# ACTION ITEM
Only one stretch of the records below should be repeated. It starts with the line containing "- Vaishnava Seva prabhu" and goes on through the line containing "(PRESIDENT- ISKCON RAJKOT)", exactly as written.

# RECORDS FOR THIS EXERCISE
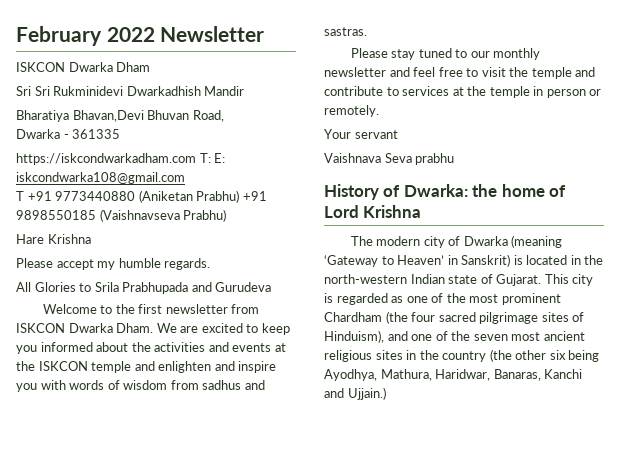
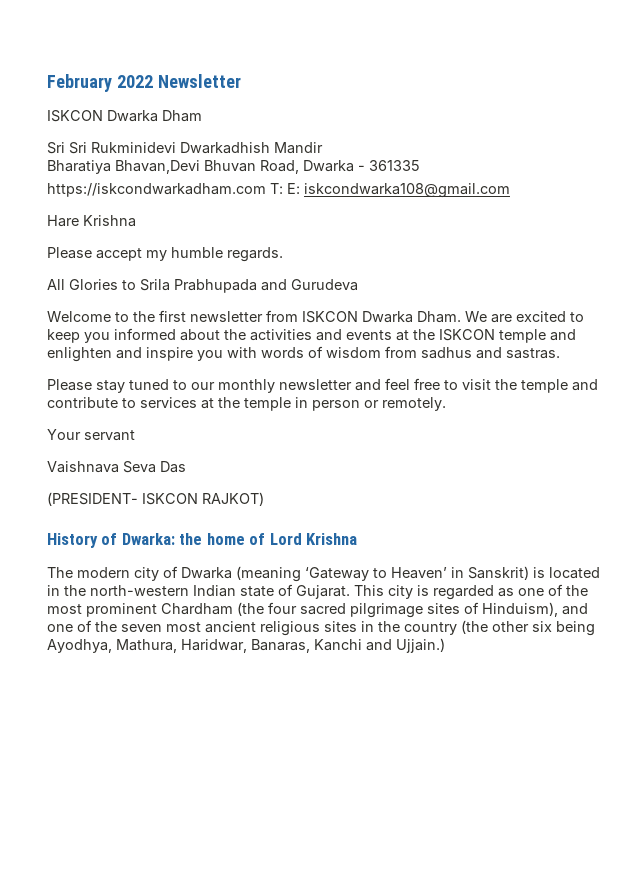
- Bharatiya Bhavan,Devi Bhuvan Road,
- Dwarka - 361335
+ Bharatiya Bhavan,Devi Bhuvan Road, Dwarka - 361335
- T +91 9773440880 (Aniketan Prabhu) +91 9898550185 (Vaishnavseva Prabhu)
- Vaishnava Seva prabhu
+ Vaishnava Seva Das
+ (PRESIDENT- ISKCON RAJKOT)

...

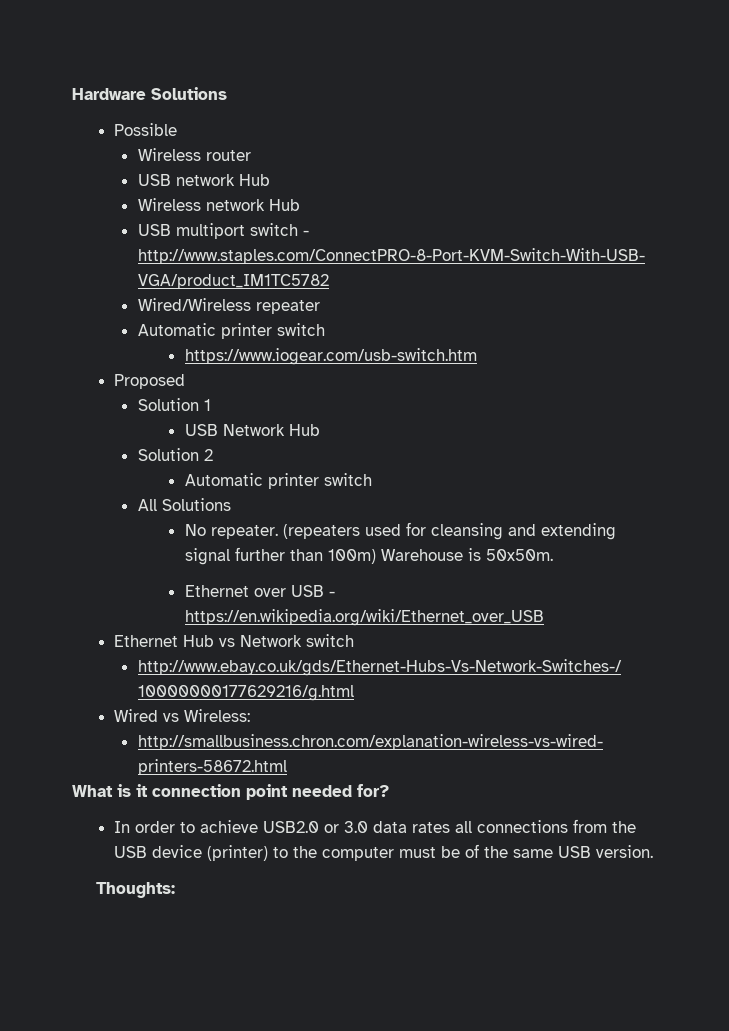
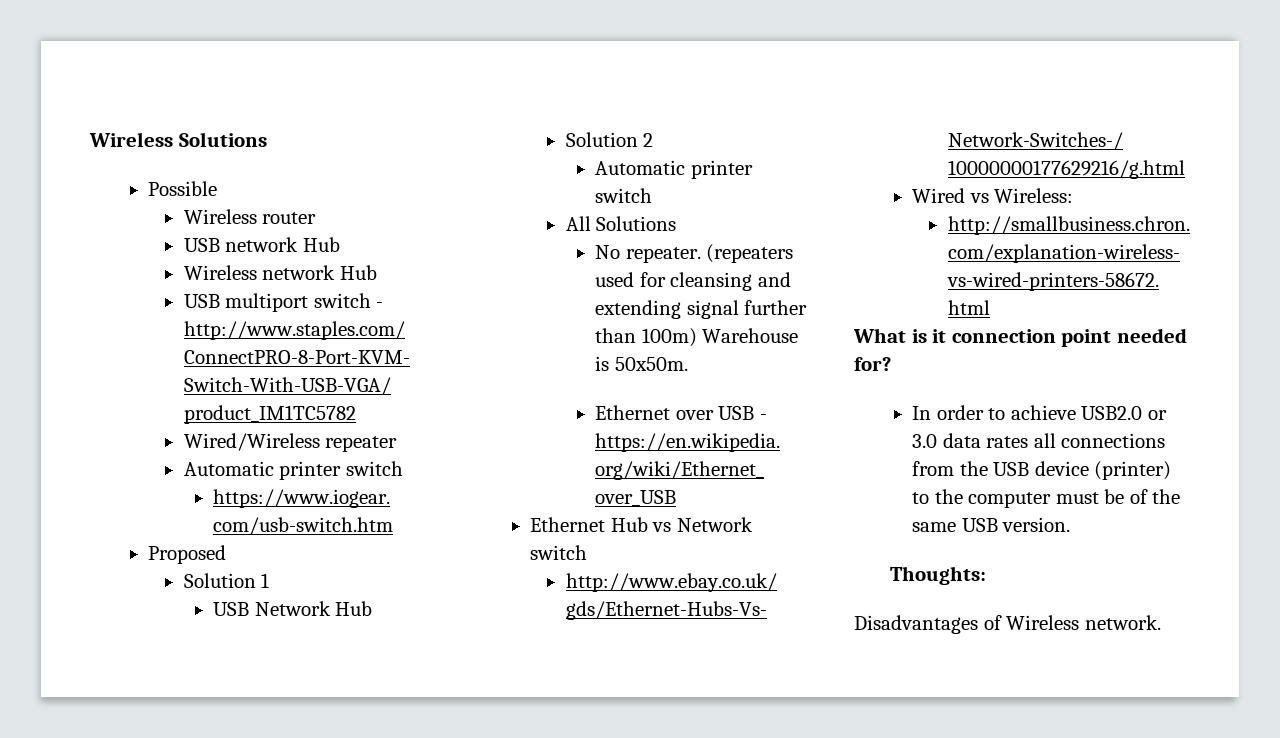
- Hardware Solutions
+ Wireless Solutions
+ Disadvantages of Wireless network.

# OUTPUT
- Vaishnava Seva prabhu
+ Vaishnava Seva Das
+ (PRESIDENT- ISKCON RAJKOT)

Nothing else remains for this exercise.